This morning at 8 am, thousands of people surged through the gates of our island's annual Rotary Auction, clutching their wallets in one hand and latte's in the other, prepared to fight the crowds and engage in occasional hand-to-hand combat in order to acquire the juiciest plums of so many other people's hand-me-downs that they fill an entire school, a gym, a cafeteria, a basketball court and two parking lots.
The auction is always an amazing sight; I shot this gorgeous clothesline-full of personal flotation devices at last year's extravaganza; that was the year we bought the little boat we never use. To our credit, though, we did get 4 terrific mismatched chairs which look great grouped around our elderly neighbor's kitchen table -- and they're WAY sturdier than the table is.
That was also the year our daughter fell in love with the hideous chartreuse velvet recliner with the broken leg-rest; it lived on our deck all summer long and was a great party prop.
But somehow this year wasn't as fun. Perhaps it was because, having been sick off and on all week, I just couldn't bring myself to participate in the 8 am madness, and didn't actually drag myself over there until after 11. Maybe all the good stuff was gone by then?
Perhaps it was because, in the absence of that same daughter, who is off at camp for the summer, I was under strict instructions to "find something cool," even though my record of successfully accomplishing cool by her exacting standards is somewhat less than 50/50.
Since she loves sweaters I was gamely sorting through the sweater piles once the dollar-a-bag rule kicked in. But they were heavy, and they were piled 8 or 9 sweaters high, and probably at least three deep to the back of the table; I never did make it all the way to the bottom of the section I was in. And all I could think of was the ridiculous excess of it all -- so many sweaters we can't even look at them all -- when children the world over are hungry and cold.
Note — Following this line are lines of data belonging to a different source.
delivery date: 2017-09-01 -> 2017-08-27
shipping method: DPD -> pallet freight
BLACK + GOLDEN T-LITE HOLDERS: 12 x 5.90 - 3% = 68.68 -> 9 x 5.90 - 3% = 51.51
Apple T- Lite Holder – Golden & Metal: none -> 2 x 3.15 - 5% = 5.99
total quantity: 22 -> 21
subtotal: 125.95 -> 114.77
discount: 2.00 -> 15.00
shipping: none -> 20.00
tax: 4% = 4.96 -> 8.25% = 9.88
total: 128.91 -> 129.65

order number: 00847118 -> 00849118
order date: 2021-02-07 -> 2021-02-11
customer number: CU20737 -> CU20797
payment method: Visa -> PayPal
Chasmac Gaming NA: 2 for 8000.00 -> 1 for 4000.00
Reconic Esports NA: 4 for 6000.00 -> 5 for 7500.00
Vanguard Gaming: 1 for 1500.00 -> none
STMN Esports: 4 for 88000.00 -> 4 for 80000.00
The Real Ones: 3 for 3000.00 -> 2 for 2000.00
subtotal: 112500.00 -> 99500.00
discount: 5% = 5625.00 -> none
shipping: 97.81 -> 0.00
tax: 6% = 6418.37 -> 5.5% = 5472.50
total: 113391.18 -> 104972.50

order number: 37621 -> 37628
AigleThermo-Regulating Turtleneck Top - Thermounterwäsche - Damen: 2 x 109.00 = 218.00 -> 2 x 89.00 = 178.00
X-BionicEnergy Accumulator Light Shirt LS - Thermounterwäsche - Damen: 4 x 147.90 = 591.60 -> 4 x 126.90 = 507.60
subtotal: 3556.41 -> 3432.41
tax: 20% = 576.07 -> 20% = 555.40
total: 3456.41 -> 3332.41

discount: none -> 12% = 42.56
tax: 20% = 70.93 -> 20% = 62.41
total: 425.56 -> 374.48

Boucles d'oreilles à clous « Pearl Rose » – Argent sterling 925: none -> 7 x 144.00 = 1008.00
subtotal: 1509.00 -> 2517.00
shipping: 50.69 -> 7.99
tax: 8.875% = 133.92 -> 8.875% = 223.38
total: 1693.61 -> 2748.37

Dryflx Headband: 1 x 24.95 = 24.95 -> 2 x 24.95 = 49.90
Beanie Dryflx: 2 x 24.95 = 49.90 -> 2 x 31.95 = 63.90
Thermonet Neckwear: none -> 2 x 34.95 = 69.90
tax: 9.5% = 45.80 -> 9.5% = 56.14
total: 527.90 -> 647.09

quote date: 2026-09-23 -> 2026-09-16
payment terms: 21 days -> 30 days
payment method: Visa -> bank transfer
But I think the hardest moment was at the auction preview the night before, which I faithfully attended, having driven most of the day to get back from the San Juans in time for the show.
I was walking back from the front parking lot (loaded with rows upon rows of exercise equipment, furniture, garden paraphernalia and the infamous Treasure Tent) to the back parking lot (cars, beds, boats, toilets, water heaters, doors, windows, tools and equipment) and passing through the marshy no-man's land along the side of the school building.
And there, along the path, there were at least ten boxes-- probably more --, each roughly 5 feet tall and 5 feet wide and 5 feet deep, and each filled with old useless computer hardware. Mice, keyboards, printers, CPU towers, monitors, hard drives, scanners -- boxes and boxes and boxes filled with all that stuff we keep setting aside for something newer or faster or more fully featured, or just because the old stuff broke.
I'm sorry I didn't have a camera with me at the time; words don't really convey the impact of those huge boxes piled with useless grey metal. But here's what that part of the auction looked like last year, and, believe me, it's only the tip of the iceberg.
I can't help but wonder at the conspicuous excess of that -- all the work and materials that went into creating what so quickly becomes useless. Where does it go? Can someone else use it? Are we dumping it into oceans, or paying third-world citizens ridiculously small wages to dismantle it for us?
The auction is a wonderful institution, allowing all of us to feel good about recycling the things we don't want any more while raising thousands of dollars for our schools and local charities.
But it's also a painful reminder of our wretched acquisitiveness. When will we reach the tipping point, when all that stuff takes up so much of the planet there's no room left for us? And what will happen then?